Pre-energy conservation: Monitors control and user plane indicators of both energy-saving cell and basic coverage cells. If established targets are not met, restrictions on access are not applied.

During energy conservation: Monitors control plane indicators during cell access restrictions and user relocation. If performance indicators exceed the predicted thresholds, the energy-saving mode is exited.

Post-energy conservation: Monitors the control and user plane indicators of the basic coverage cell immediately after the initiation of energy-saving strategies. If performance indicators exceed the predicted thresholds, the energy-saving mode is exited.

Enhancing Energy-Saving Solutions Based on User Experience

The rapid development of mobile networks has introduced a variety of services, such as video streaming, online gaming, social media, and online shopping. Mobile networks play a crucial role in ensuring stable and reliable internet access, while delivering high-quality experiences, which increases the demand on the base stations' capacity to identify and meet service requirements. To support AI applications in wireless networks, base stations need expanded processing and storage capacities, including the installation of integrated computing and communication boards, to meet the demands of AI modeling.

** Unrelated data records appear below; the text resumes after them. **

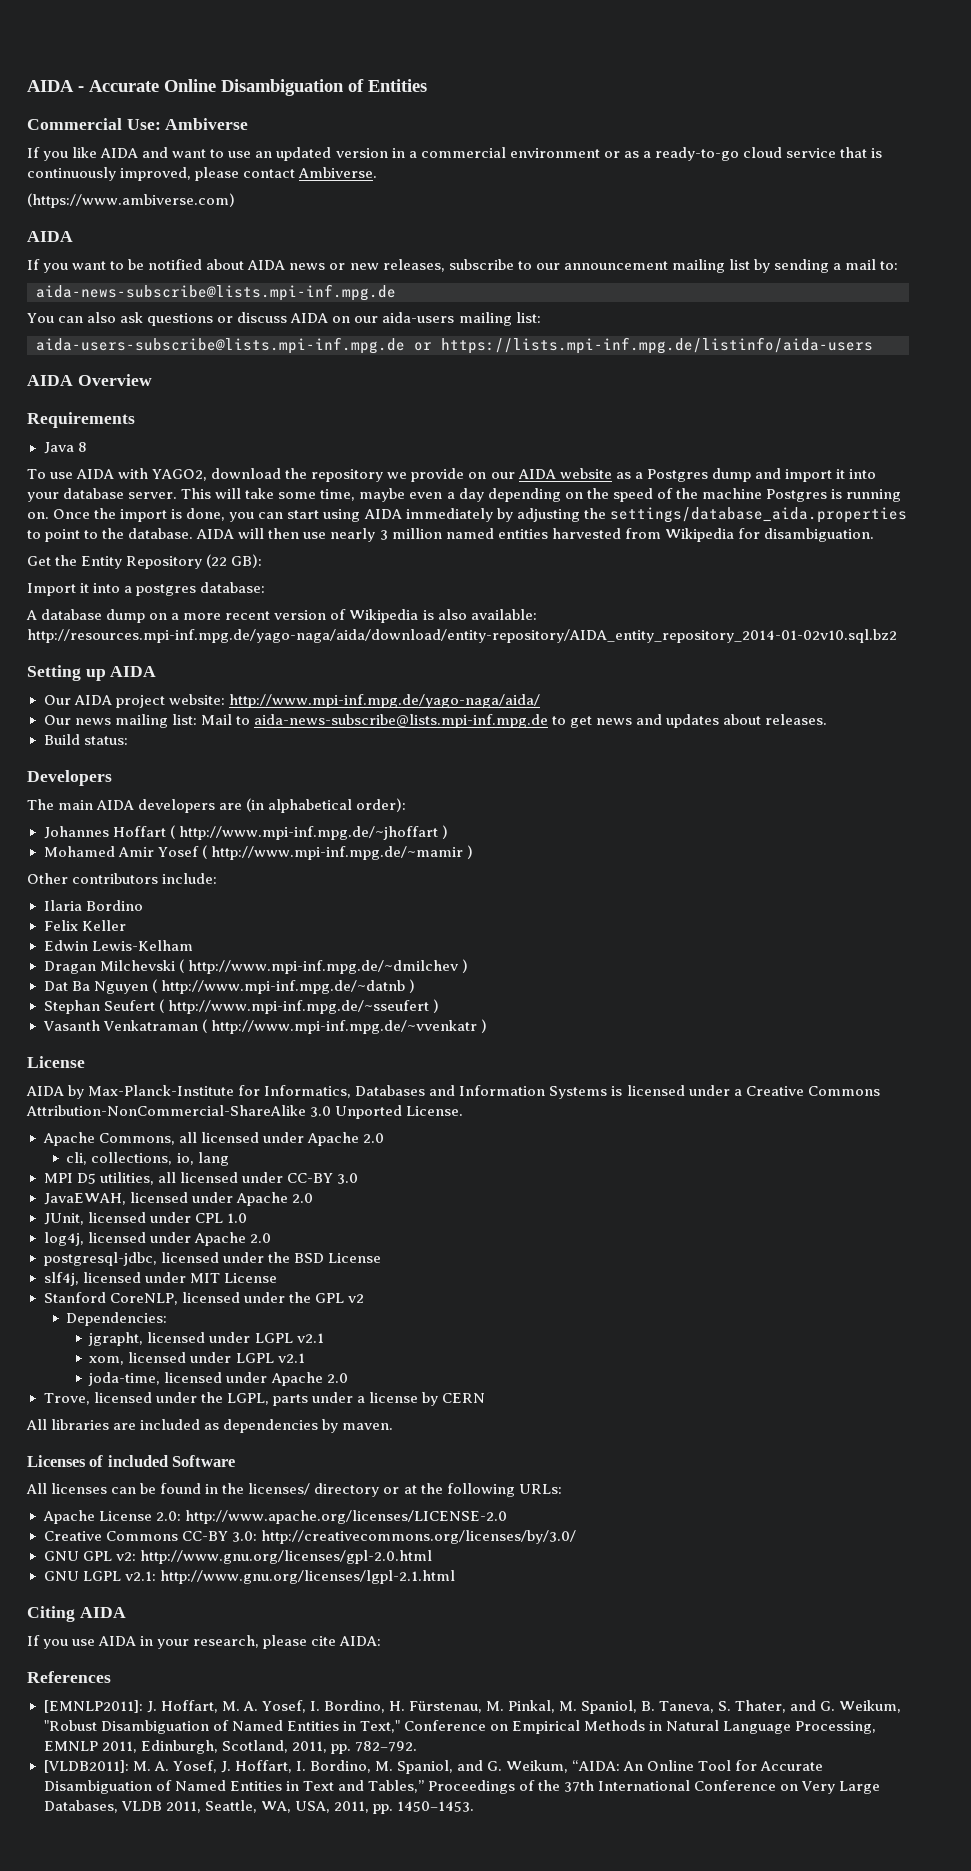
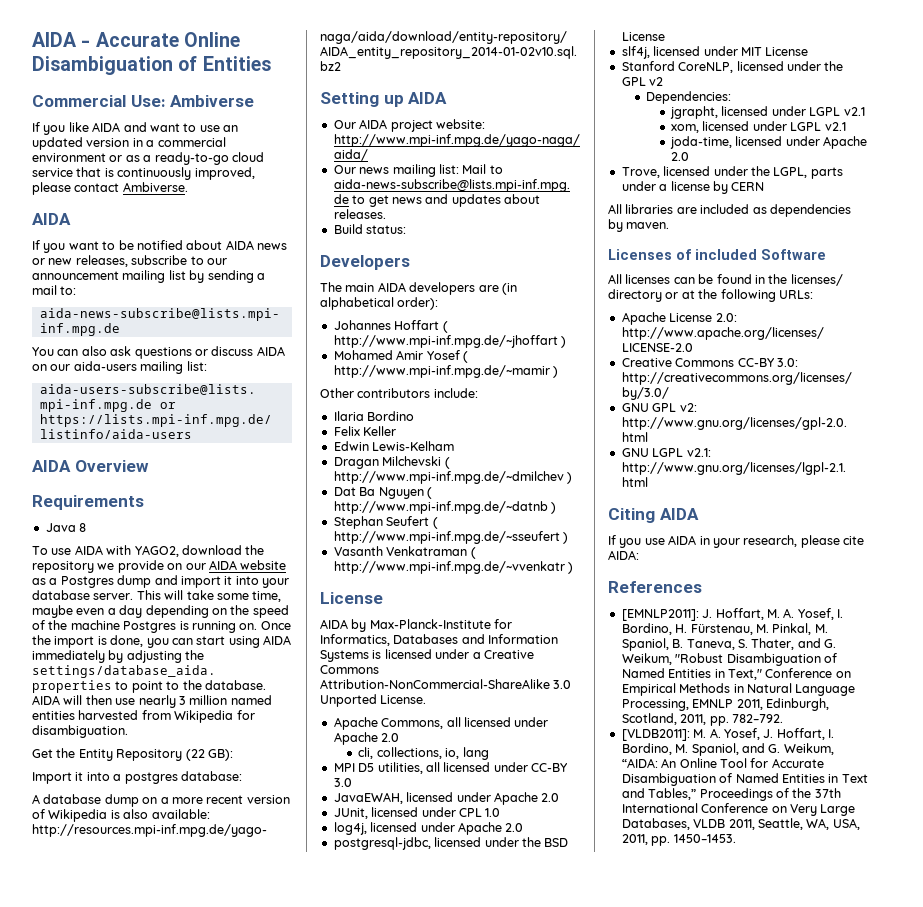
[27,193,235,208] // (https://www.ambiverse.com) -> (188, 187) none

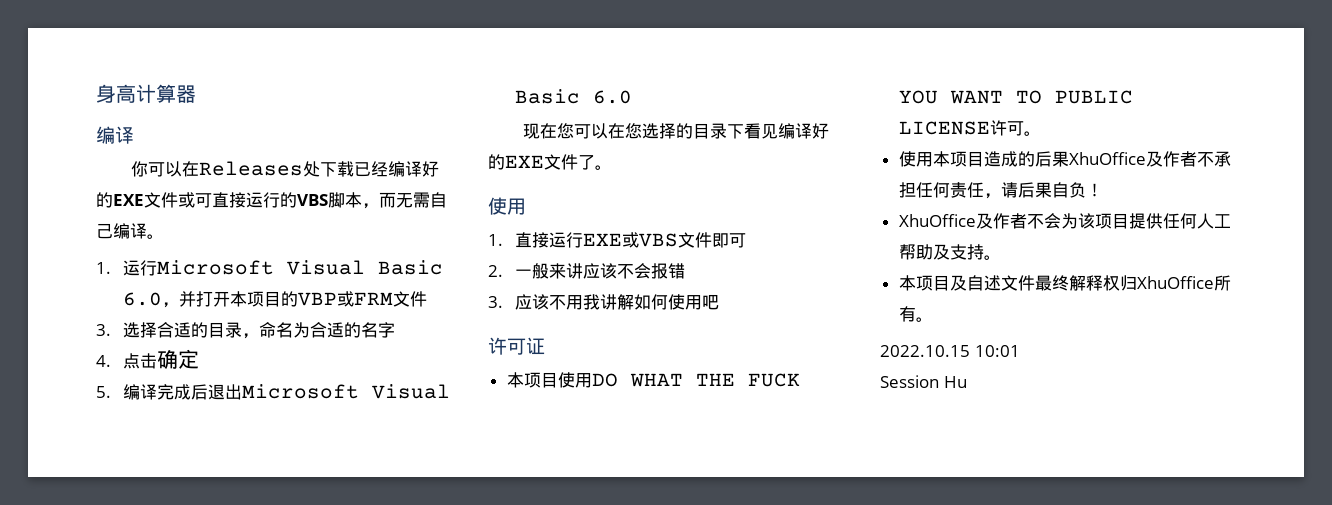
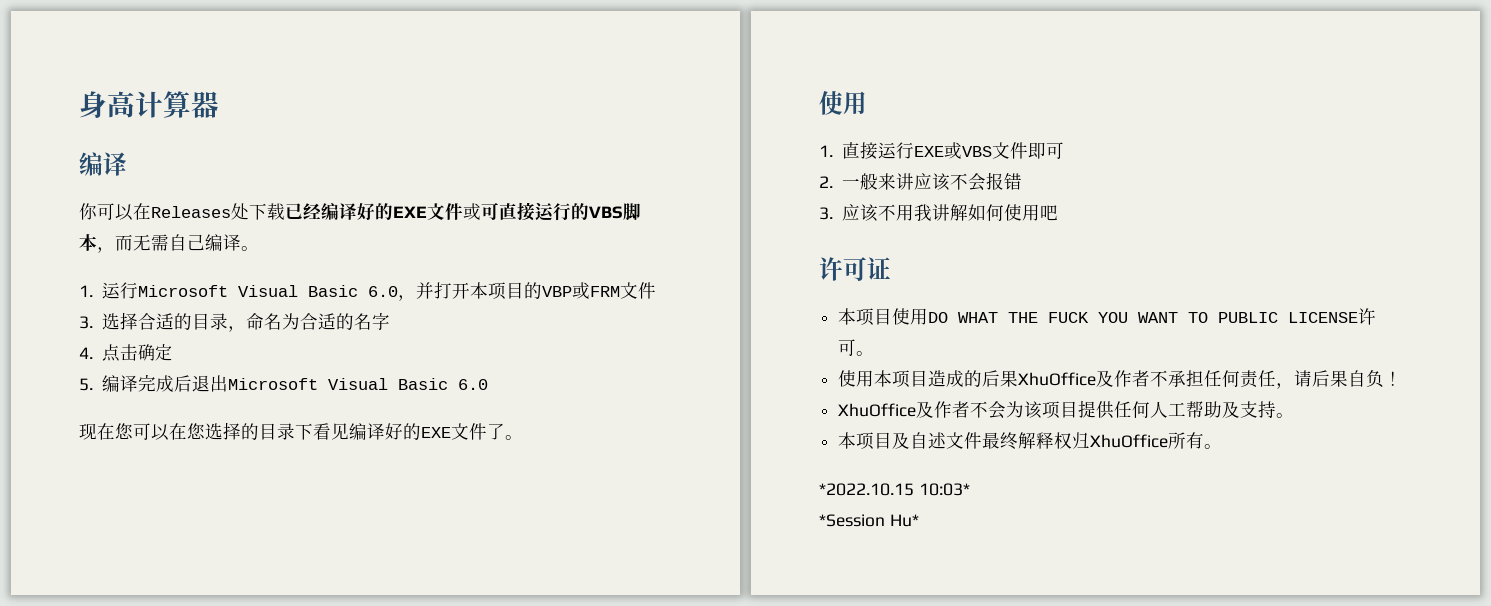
[880,345,1020,357] [880,375,967,388] 2022.10.15 10:01 // Session Hu -> [819,483,970,496] [819,514,919,527] *2022.10.15 10:03* // *Session Hu*

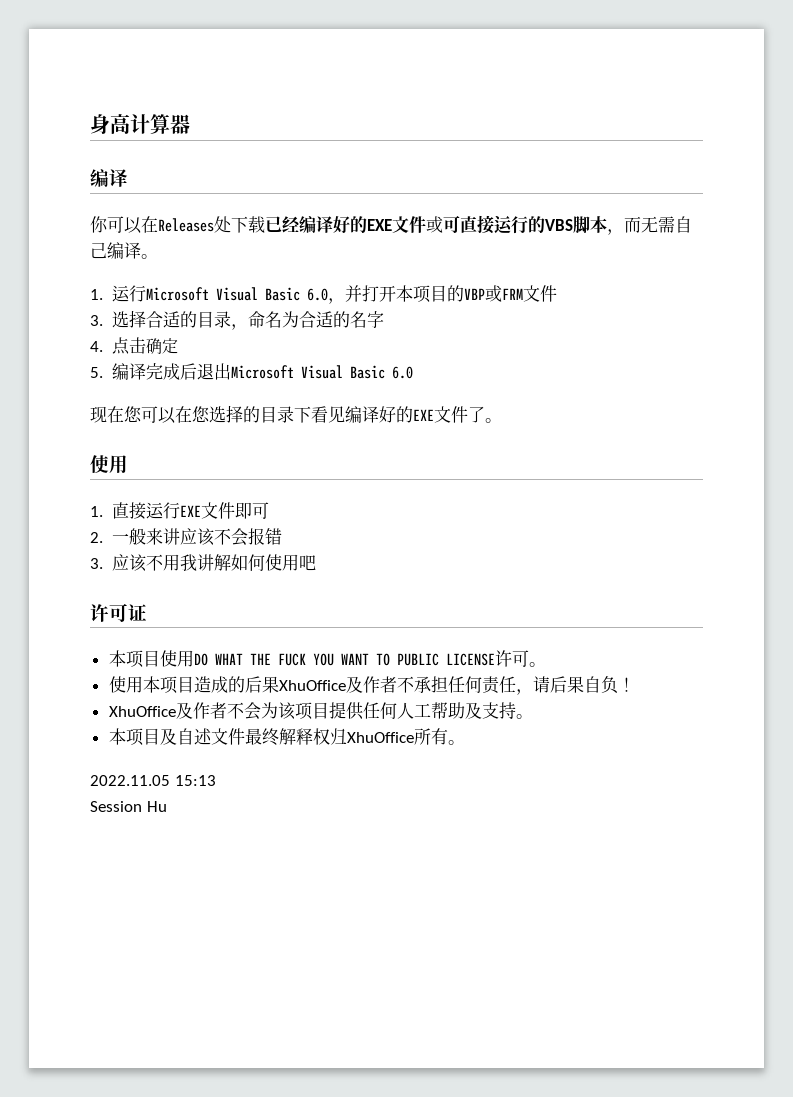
[943,142,992,159] 或VBS -> (201, 511) none
[819,483,970,496] [819,514,919,527] *2022.10.15 10:03* // *Session Hu* -> [90,775,216,786] [90,801,167,812] 2022.11.05 15:13 // Session Hu

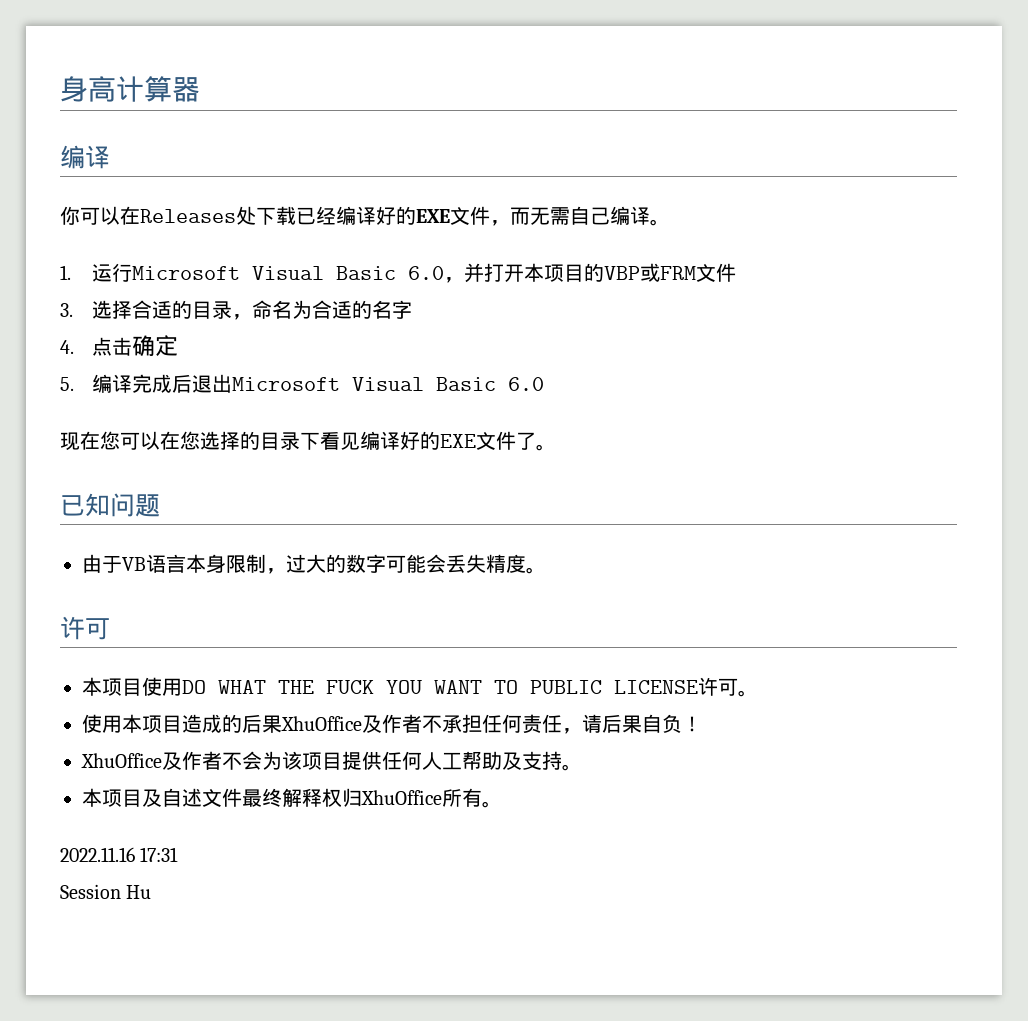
[426,215,607,234] 或可直接运行的VBS脚本 -> (490, 215) none
[90,455,128,474] [90,502,269,520] [90,528,282,546] [90,554,316,572] [90,603,147,622] 使用 // 1.直接运行EXE文件即可 // 2.一般来讲应该不会报错 // 3.应该不用我讲解如何使用吧 // 许可证 -> [60,493,160,517] [82,554,546,574] [60,616,110,640] 已知问题 // 由于VB语言本身限制，过大的数字可能会丢失精度。 // 许可
[90,775,216,786] 2022.11.05 15:13 -> [60,847,179,862] 2022.11.16 17:31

Enhancements in energy-saving technologies, based on service experience, utilize base station computing capabilities to collect service data, monitor the patterns of popular applications, and promptly adapt to the changes in these patterns. This ensures a higher-quality experience for essential services and advances application-level energy-saving technologies.

Latency-sensitive services: Latency-sensitive applications, such as real-time video calling, online gaming, and cloud meetings, require minimal network delay and consistent transmission of data. Even a small increase in latency may negatively impact the user experience, resulting in video freezes, audio interruptions, or gaming lags. In providing these services, base station systems adopt a minimal data joint scheduling delay threshold and, if necessary, may skip joint scheduling to ensure fast transmission of information to the user. This approach ensures seamless real-time service while keeping network stability.

 Latency-insensitive services: For services without real-time response requirements, such as file downloads, large data synchronization, and system upgrades, users do not need immediate feedback. This allows greater flexibility in energy-saving techniques. The network may adopt higher data joint scheduling delay thresholds, allowing a greater number of data packets to be aggregated before transmission, thus extending the symbol shutdown duration. This significantly decreases power amplifier energy usage and optimizes overall system energy efficiency.

Future mobile networks will face greater challenges due to growing demand for new services, such as holographic communication, intelligent interaction, and digital twins. The explosive growth in network traffic will raise energy consumption requirements. By integrating intelligent energy-saving technologies with user-centric improvements, 5G and future networks will substantially improve network efficiency while lowering overall energy consumption. This is going to propel the global digital society towards a low-carbon, sustainable future, offering strong support for achieving "mobile net-zero".